Les larves se présentent sous la forme de petits amas ovales jaune/orangé puis vert olive et enfin gris foncé lors de leurs cinq stades.

En y regardant de vraiment près, on peut distinguer de petits yeux rouges.

Au dernier stade larvaire, l'abdomen de la bête présente deux tâches brunes alors que le corps présente des soies cireuses blanches.

Les imagos brun/grisâtre et ailés vivront entre 17 et 50 jours selon les conditions climatiques, le temps de se reproduire.

La gestion du risque phytosanitaire

Selon un rapport de l'Anses datant du 25 avril 2019 (3), bien que la présence des bactéries responsables du HLB ne soit pas encore établie dans les pays européens, « le risque identifié est majeur et est donc jugé inacceptable ce qui nécessite la prise en considération de la gestion du risque phytosanitaire ». D'autant que Trioza erytreae, un des vecteurs de la maladie est bien présent en Espagne, au Portugal et à Madère où il a trouvé un terrain propice à son développement.

Le psylle ne pouvant se déplacer que sur un secteur maximal de 1,5 km en volant, il est nécessaire de prêter également une attention particulière sur le mode de transmission des bactéries par les activités humaines, notamment lors de la mise en place de greffons infectés sur un pied-mère. Les importations illégales de pieds greffés, notamment de Citrus spp. et de Murraya paniculata, accentuent encore ce risque de propagation du Greening des agrumes dans les pays européens cultivateurs d'agrumes.

Quelles sont les méthodes préventives à mettre en œuvre ?

Outre les mesures phytosanitaires existantes concernant les semences, les fruits et les plants destinés à la plantation provenant de l'importation, il est judicieux de mettre en œuvre des méthodes préventives dans les cultures européennes afin de limiter ce risque de propagation au maximum.

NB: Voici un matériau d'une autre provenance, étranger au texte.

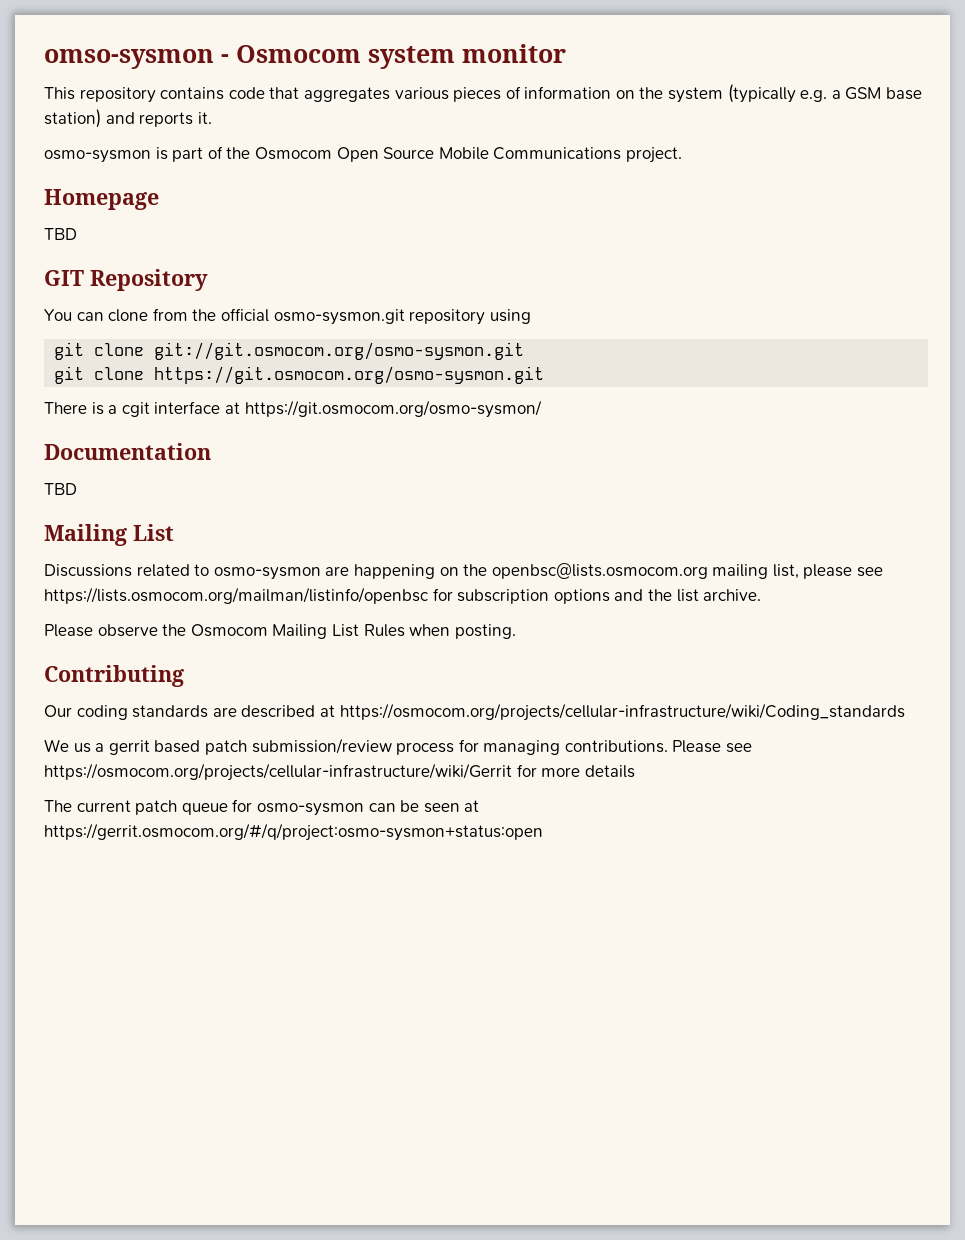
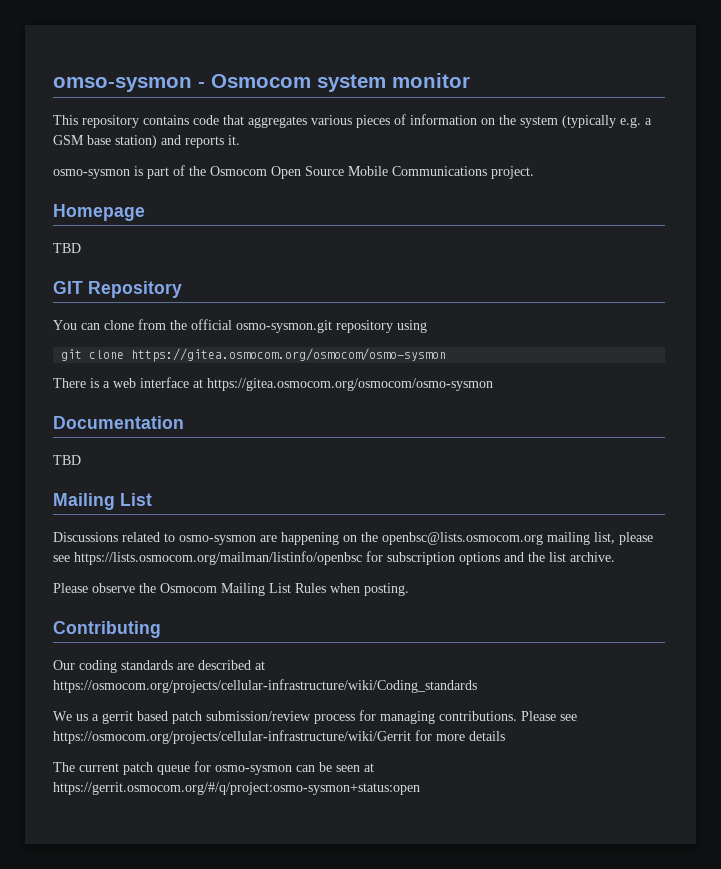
[154,342,525,360] [54,366,545,384] git://git.osmocom.org/osmo-sysmon.git // git clone https://git.osmocom.org/osmo-sysmon.git -> [131,348,447,362] https://gitea.osmocom.org/osmocom/osmo-sysmon
[121,402,150,417] cgit -> [113,378,136,388] web
[244,400,542,418] https://git.osmocom.org/osmo-sysmon/ -> [207,378,493,391] https://gitea.osmocom.org/osmocom/osmo-sysmon

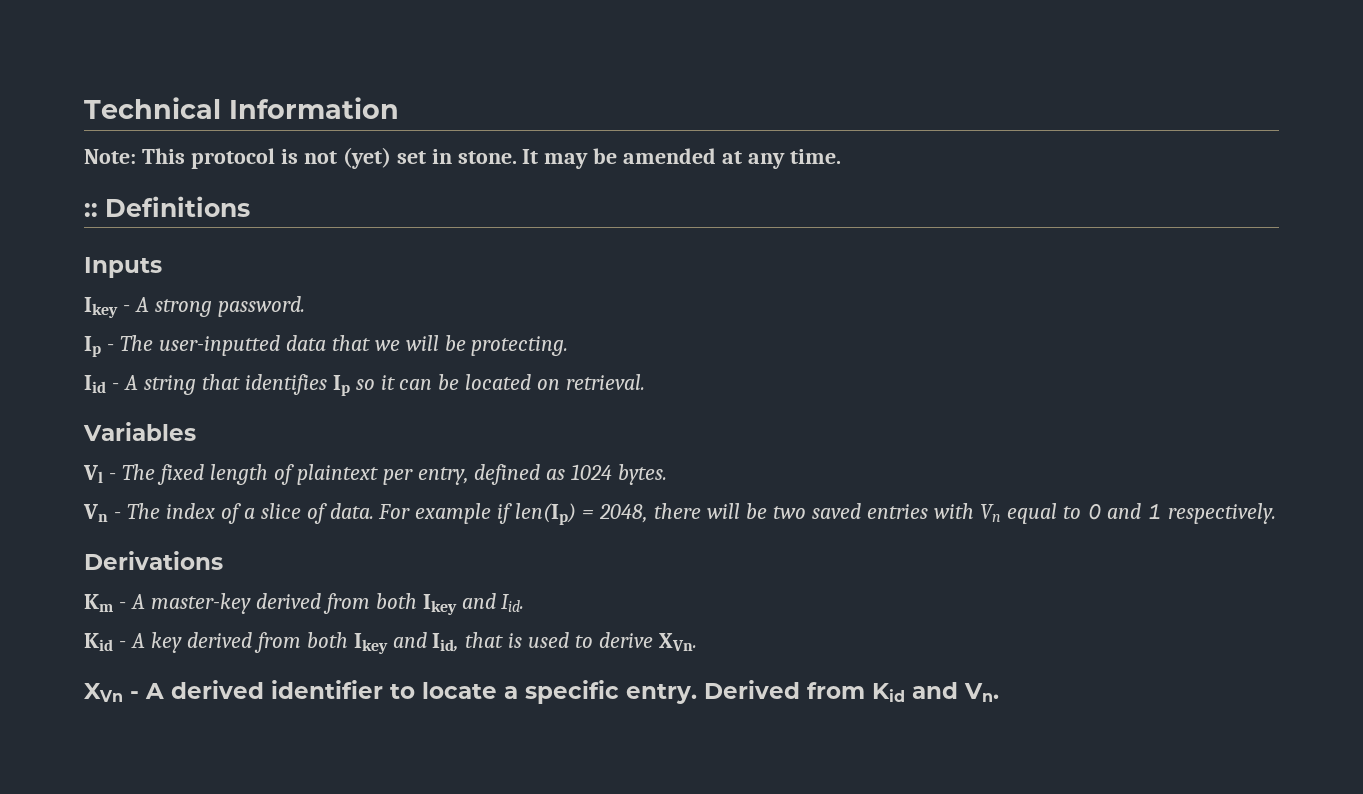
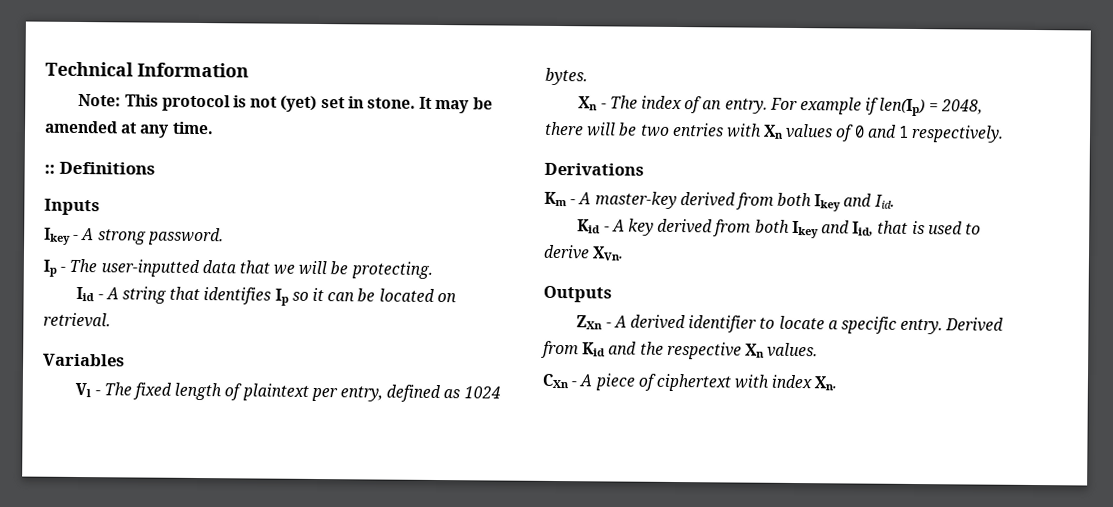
[83,504,108,522] Vn -> [578,96,599,111] Xn
[243,503,374,524] a slice of data. -> [702,98,768,114] an entry.
[811,503,861,519] saved -> (670, 130) none
[979,503,1081,524] Vn equal to -> [763,123,855,142] Xn values of
[84,683,123,702] XVn -> [543,285,612,303] [576,315,604,330] Outputs // ZXn
[964,683,999,702] Vn. -> [639,341,819,360] [542,373,838,392] the respective Xn values. // CXn - A piece of ciphertext with index Xn.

La surveillance aux frontières doit être renforcée afin d'empêcher toute introduction de matériel végétal contaminé sous quelle que forme que ce soit. Des mises en quarantaine suivies de tests de détection précoce devraient être mis en place afin de limiter l'introduction de plants infectés.

En préventif dans les vergers

Certaines plantes de la famille des Rutacées dont celle du genre Cuscuta doivent être arrachées lorsqu'elles sont à proximité des plantations d'agrumes car elles sont les plantes hôtes des bactéries responsables de cette épidémie.

Une mise en place de haies diversifiées en lisière de culture sera bénéfique afin de favoriser un équilibre privilégiant les prédateurs des psylles.

En lutte biologique, l'introduction de Tamarixia dryi, un hyménoptère capable de parasiter les psylles, et donc de diminuer drastiquement leurs populations, offre un espoir pour les producteurs.

Éviter l'introduction de plants greffés d'origine des pays infectés est une évidence dans les vergers, cependant certaines filières illégales et peu scrupuleuses ne se sentent pas concernée par le danger potentiel causé par la maladie et vendent des plantes potentiellement contaminées à des producteurs non informés ou peu regardants ; des contrôles plus stricts sont en passe d'être mis en œuvre pour palier à ce souci.

(1) HLB
(2) The African citrus psyllid Trioza erytreae: An efficient vector of Candidatus Liberibacter asiaticus
(3) Analyse du risque phytosanitaire pour l'Union Européenne - Anses

Article rédigé par Iris MAKOTO

Vos commentaires

Opusoculi le 14/02/2024 à 02:20
Je remercie aujardin.info pour cette alerte sur le dragon jaune. Elle est bien décrite circonstanciée et documentée. Je souhaite quelle reste consultable à toutes et tous. La prévention passe par une large information. Un jardinier prévenu en vaut deux.